**INSTRUCTIONS TO FOLLOW**
Give a verbatim repeat of the lines that run from the line containing "(500, 901) none -> [91,1943,104,1953] ☐" to the end of the data below.

*** RECORDS SHOWN ***

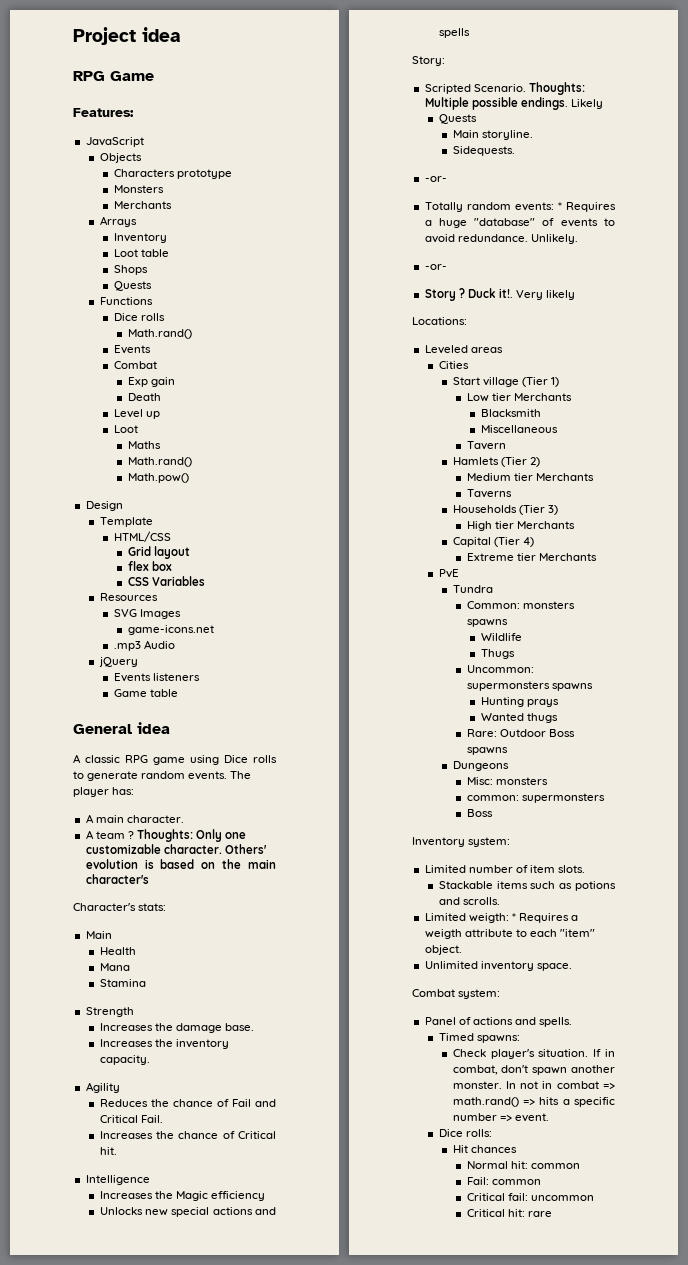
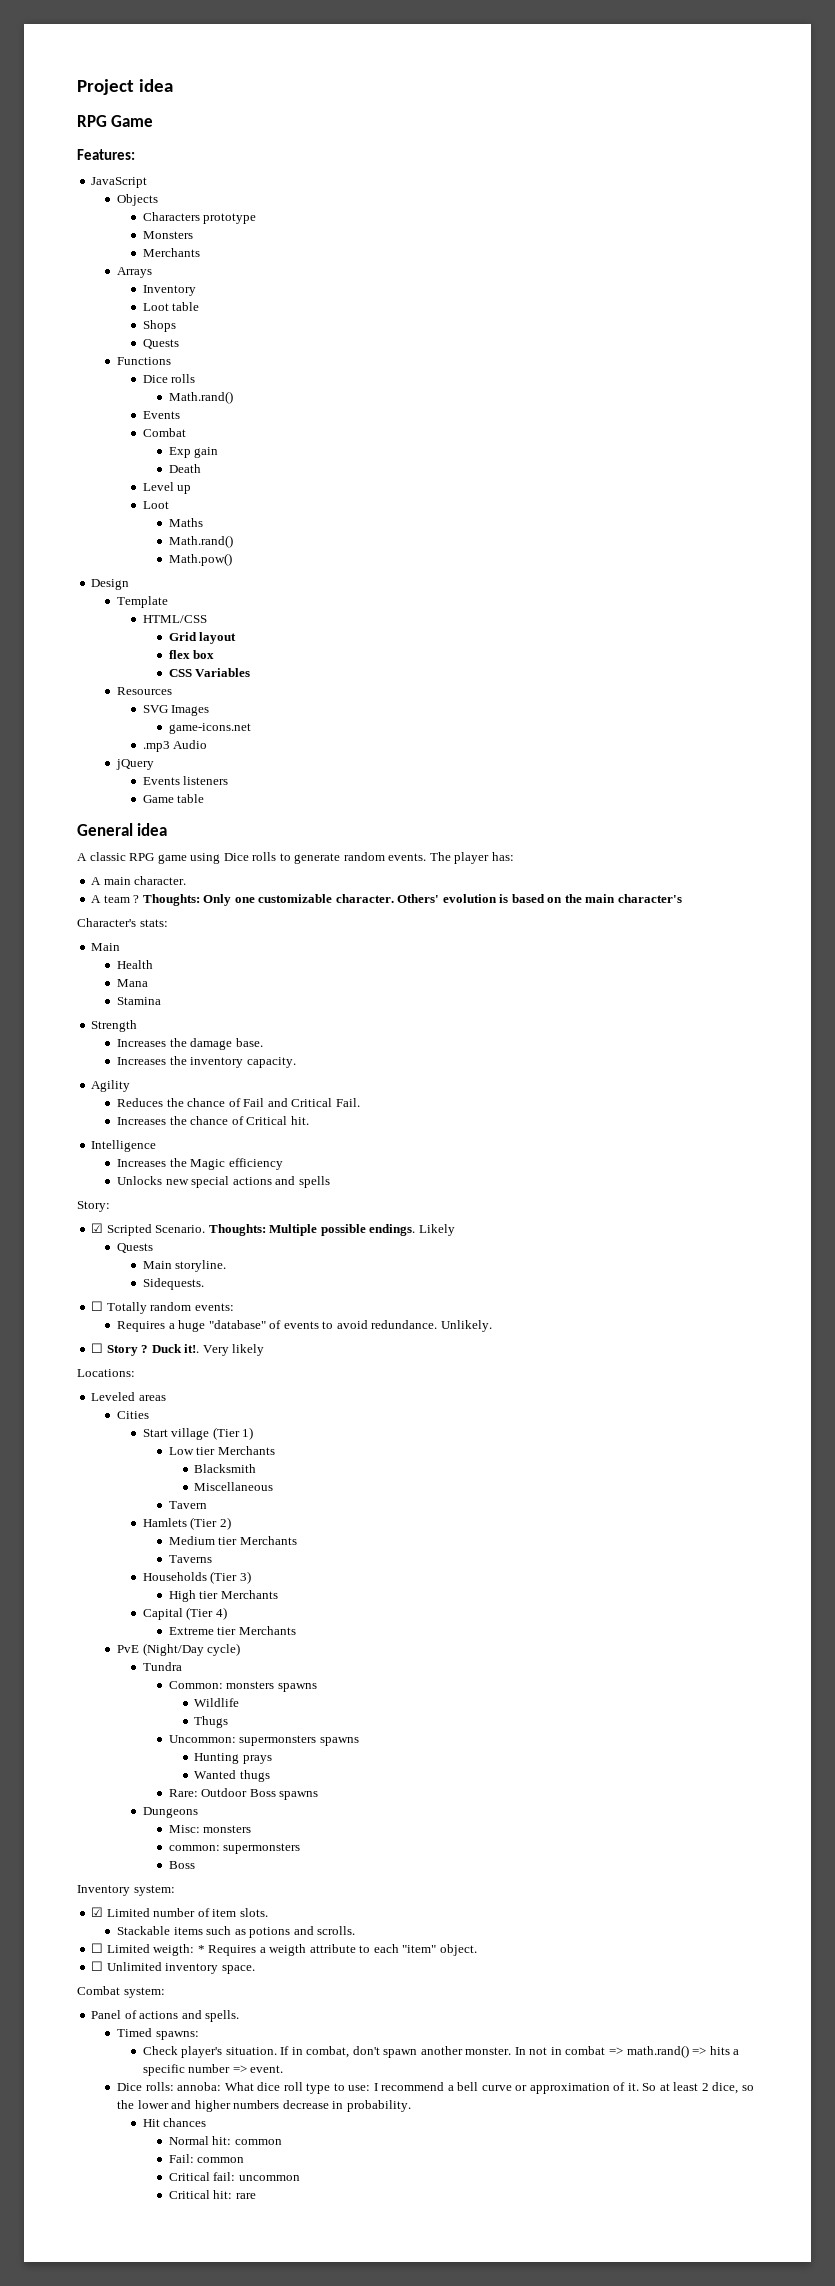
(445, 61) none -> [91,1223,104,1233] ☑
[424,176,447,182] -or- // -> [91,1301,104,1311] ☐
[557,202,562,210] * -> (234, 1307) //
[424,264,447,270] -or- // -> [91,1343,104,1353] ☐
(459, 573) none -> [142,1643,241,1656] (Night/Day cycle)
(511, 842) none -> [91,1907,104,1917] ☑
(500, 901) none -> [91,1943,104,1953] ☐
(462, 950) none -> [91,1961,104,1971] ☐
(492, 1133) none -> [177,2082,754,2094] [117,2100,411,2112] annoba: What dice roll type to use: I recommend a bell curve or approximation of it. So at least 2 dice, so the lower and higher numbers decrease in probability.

*** End of RECORDS SHOWN ***

**WRITTEN REPLY**
(500, 901) none -> [91,1943,104,1953] ☐
(462, 950) none -> [91,1961,104,1971] ☐
(492, 1133) none -> [177,2082,754,2094] [117,2100,411,2112] annoba: What dice roll type to use: I recommend a bell curve or approximation of it. So at least 2 dice, so the lower and higher numbers decrease in probability.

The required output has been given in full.